Governed by: ISAE 3402.8(f)
A Type II report under ISAE 3402 covers three things: whether the service organization's description fairly presents the system, whether controls are suitably designed, and whether those controls operated effectively throughout a specified period. The critical difference from a Type I report is the third element — it tests whether controls did work, not just whether they could work.
ISA 402.12 allows the user auditor to reduce the assessed risk of material misstatement when a Type II report provides positive evidence of operating effectiveness. This is the evidence that supports controls reliance in the user entity's audit.
ISAE 3402.41 requires the report to specify the period covered. ISAE 3402.42 requires the service auditor to describe any exceptions identified during testing. Exceptions do not automatically disqualify the report — the user auditor evaluates their significance in the context of their own audit assertions.
Key Takeaways
- Tests both design and operating effectiveness over a defined period.
- Provides evidence user auditors need to reduce substantive testing under ISA 402.
- Report period must align with (or substantially overlap) the user entity's reporting period.

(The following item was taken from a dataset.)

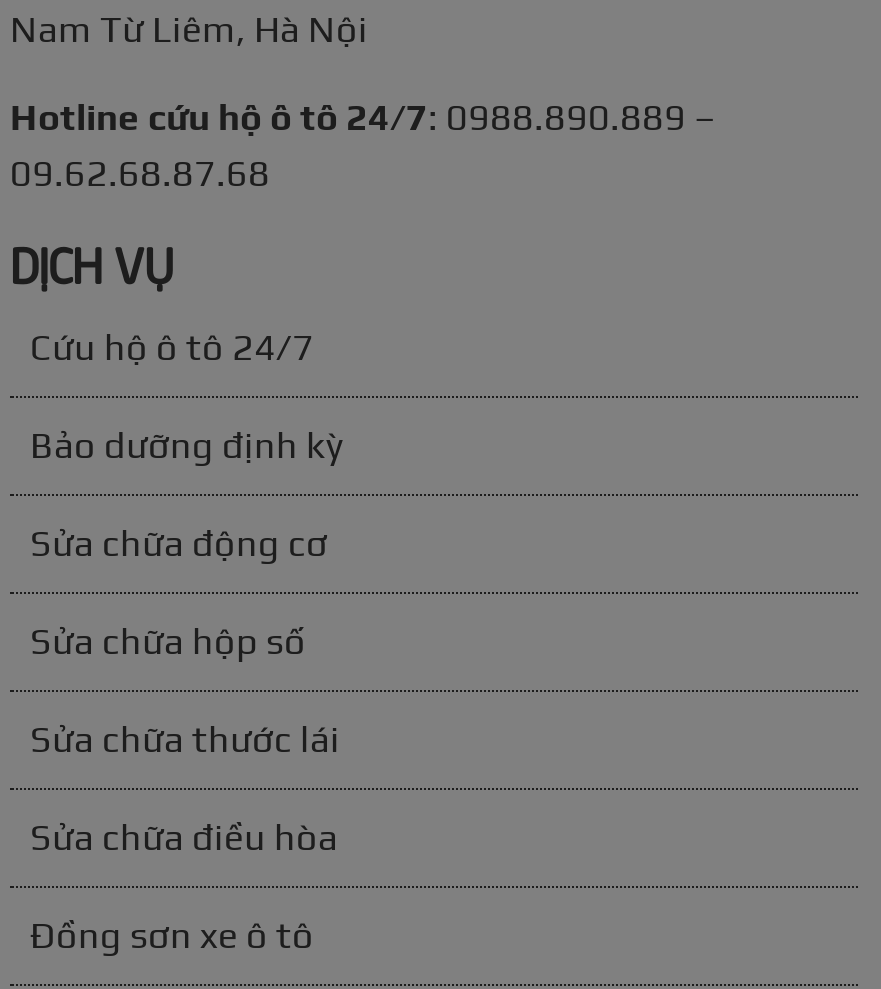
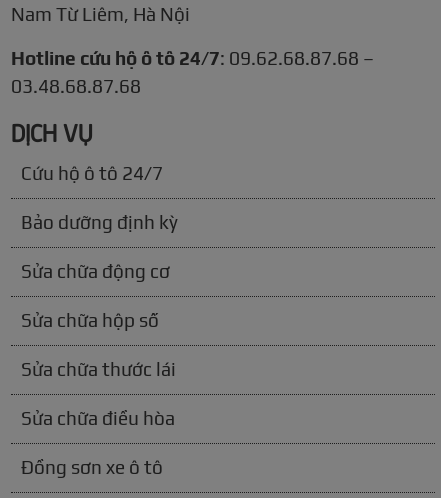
- Hotline cứu hộ ô tô 24/7: 0988.890.889 –
+ Hotline cứu hộ ô tô 24/7: 09.62.68.87.68 –

- 09.62.68.87.68
+ 03.48.68.87.68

- Exceptions do not automatically disqualify reliance, but the user auditor must evaluate them.
Worked example: Kilkenny Fund Services Ltd
Client: Irish fund administration company, €890M AUM, administering 22 UCITS funds.
Kilkenny's Type II report covers January to December 2024, with six control objective areas: NAV calculation, investor transactions, cash reconciliation, transfer agency, regulatory reporting, and IT general controls. The service auditor tests 52 controls across these areas.

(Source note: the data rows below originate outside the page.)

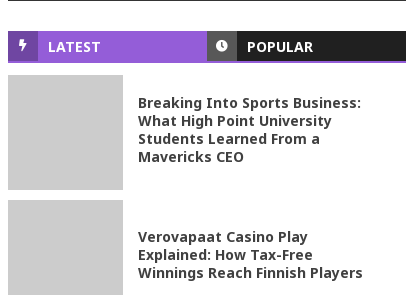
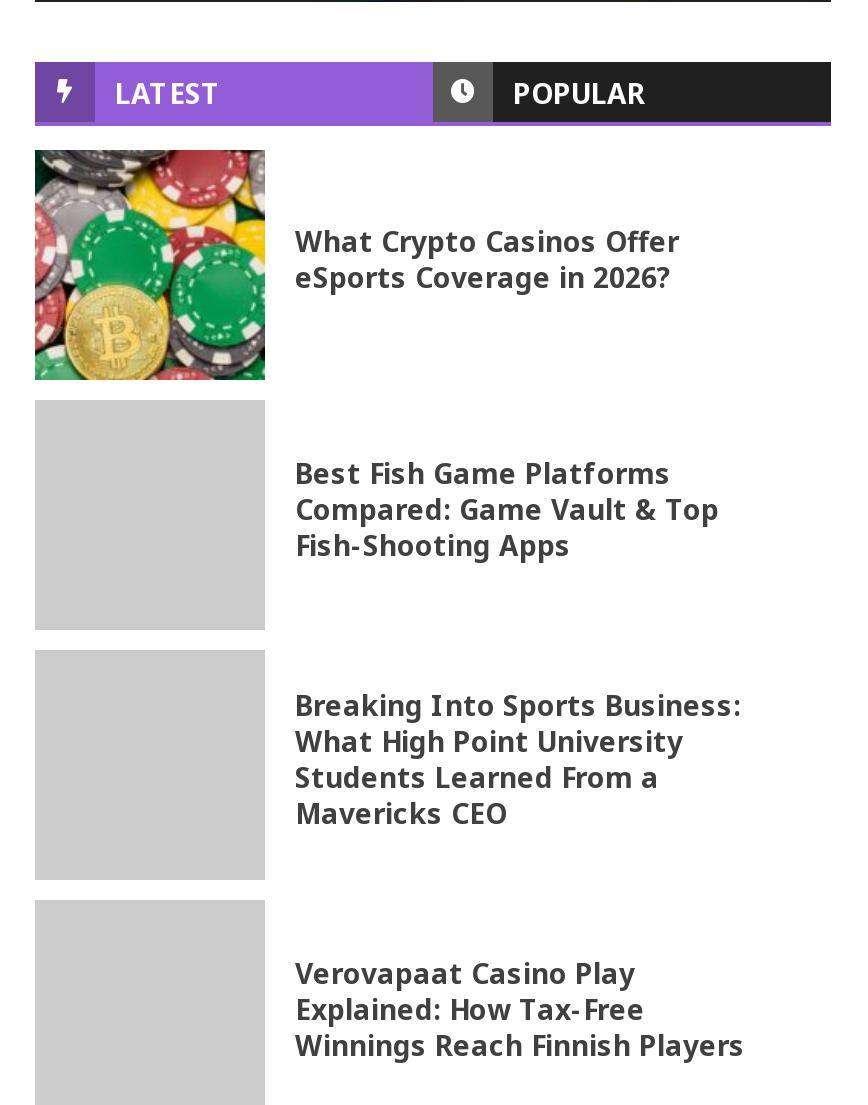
+ [image]
+ What Crypto Casinos Offer
+ eSports Coverage in 2026?

+ Best Fish Game Platforms
+ Compared: Game Vault & Top
+ Fish-Shooting Apps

Two exceptions are identified. First, a late cash reconciliation sign-off in March — the reconciliation was prepared on time but the reviewer signed off three days late. Second, a terminated employee's system access remained active for 11 days in August before being revoked.
A user auditor evaluating this report considers the impact of each exception on their audit assertions. The late sign-off is assessed as immaterial — the reconciliation itself was completed and no errors were identified. For the access revocation delay, the user auditor reviews the activity log for the 11-day window and confirms no transactions were processed using that account. Reliance on 50 of 52 controls is maintained, with additional substantive procedures applied to cash reconciliation for March and access management for August.
What reviewers get wrong
- Insufficient period coverage analysis: User auditors accept the report without checking whether the period covered is sufficient. ISA 402.12(b) requires the user auditor to address the gap period — the time between the end of the Type II report period and the user entity's year-end.

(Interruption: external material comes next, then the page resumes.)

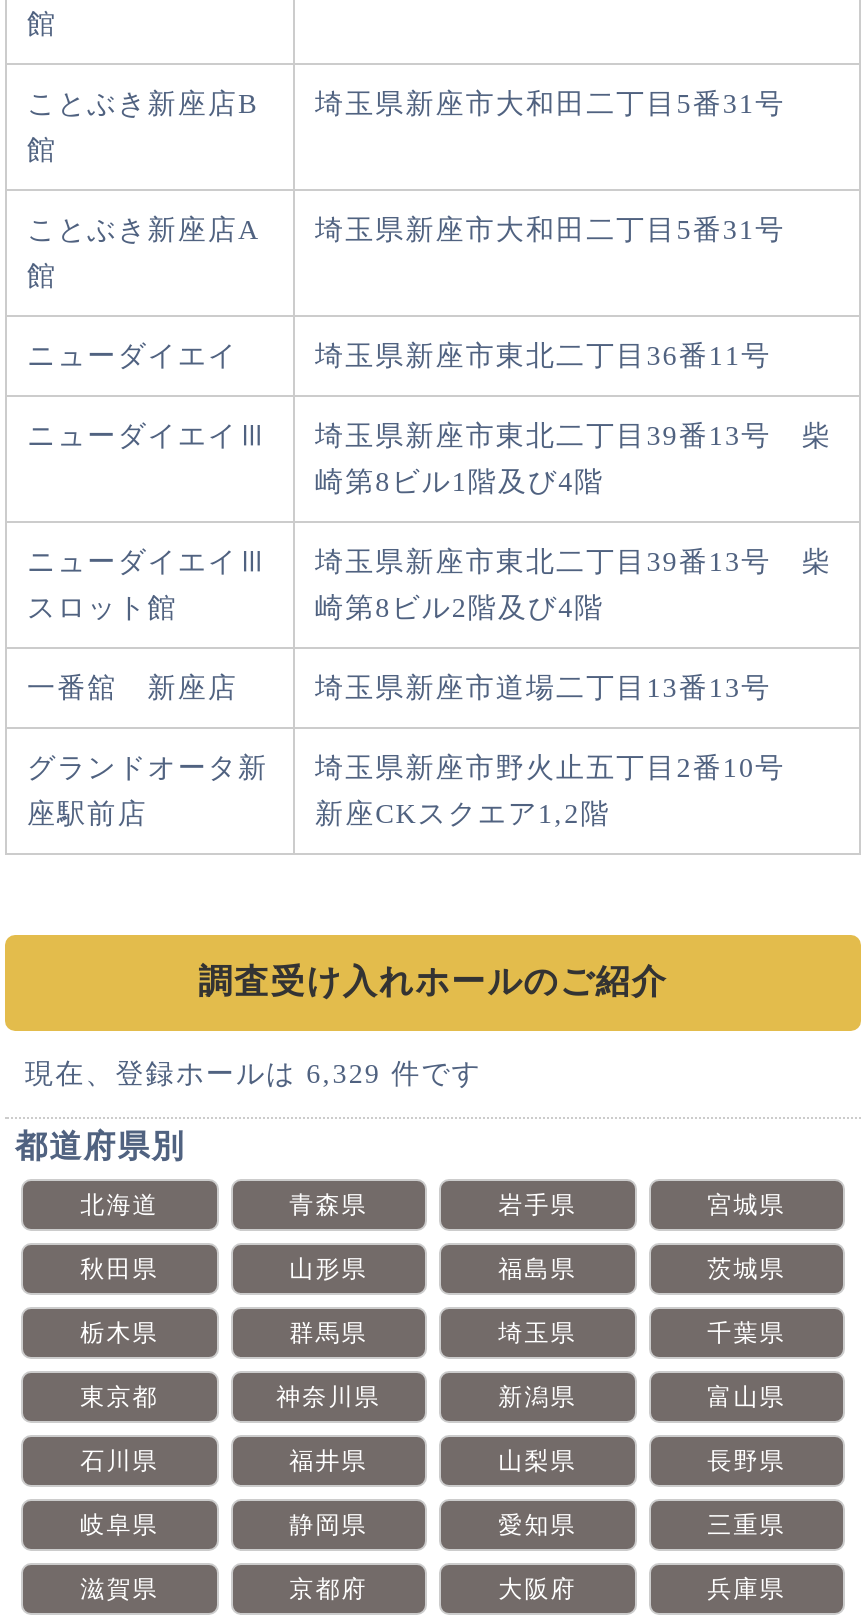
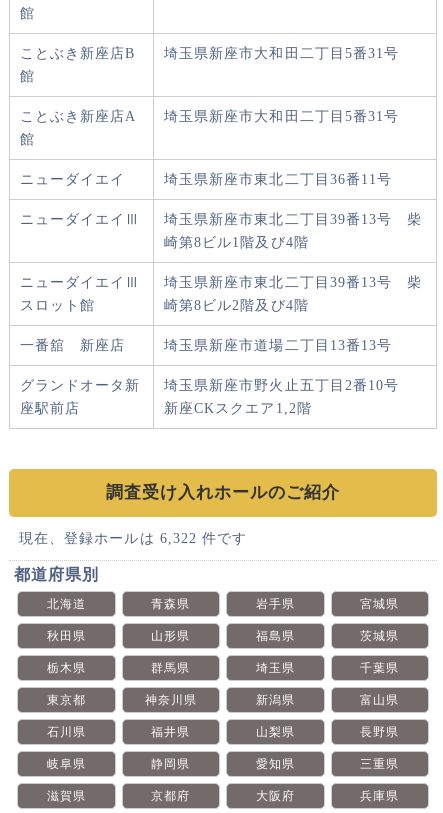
- 現在、登録ホールは 6,329 件です
+ 現在、登録ホールは 6,322 件です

- Evaluating exceptions in isolation: The FRC noted that user auditors evaluate individual exceptions without considering whether they indicate broader control environment weaknesses. ISA 402.A31 requires the user auditor to consider the pattern, not just the individual finding.
Type II vs Type I
| Dimension | Type II report | Type I report |
|---|---|---|
| Coverage period | Over a specified period | At a specific date |
| Testing scope | Design + operating effectiveness | Design only |
| Evidence for user auditor | Sufficient for controls reliance | Supports understanding only |
| Exception reporting | Includes tests and exceptions | No effectiveness testing |
Key standard references
- ISAE 3402.8(f): Defines the Type II report as covering description, design, and operating effectiveness over a specified period.
- ISA 402.12: User auditor can reduce assessed risk when Type II provides positive evidence of operating effectiveness.
- ISAE 3402.41: Report must specify the period covered.
- ISAE 3402.42: Service auditor must describe exceptions identified during testing.
- ISA 402.12(b): Gap period between report end and user entity year-end must be addressed.
Related terms
Related reading
Frequently asked questions
Do exceptions in a Type II report mean you cannot rely on it?
No. The user auditor evaluates whether each exception affects the specific control objectives relevant to their audit assertions and whether compensating controls exist. A single exception does not invalidate the report.
What if the Type II report period does not cover the user entity's full year?
ISA 402.12(b) requires the user auditor to obtain evidence about controls during the gap period through inquiry, observation, or targeted testing of transactions processed after the report ended.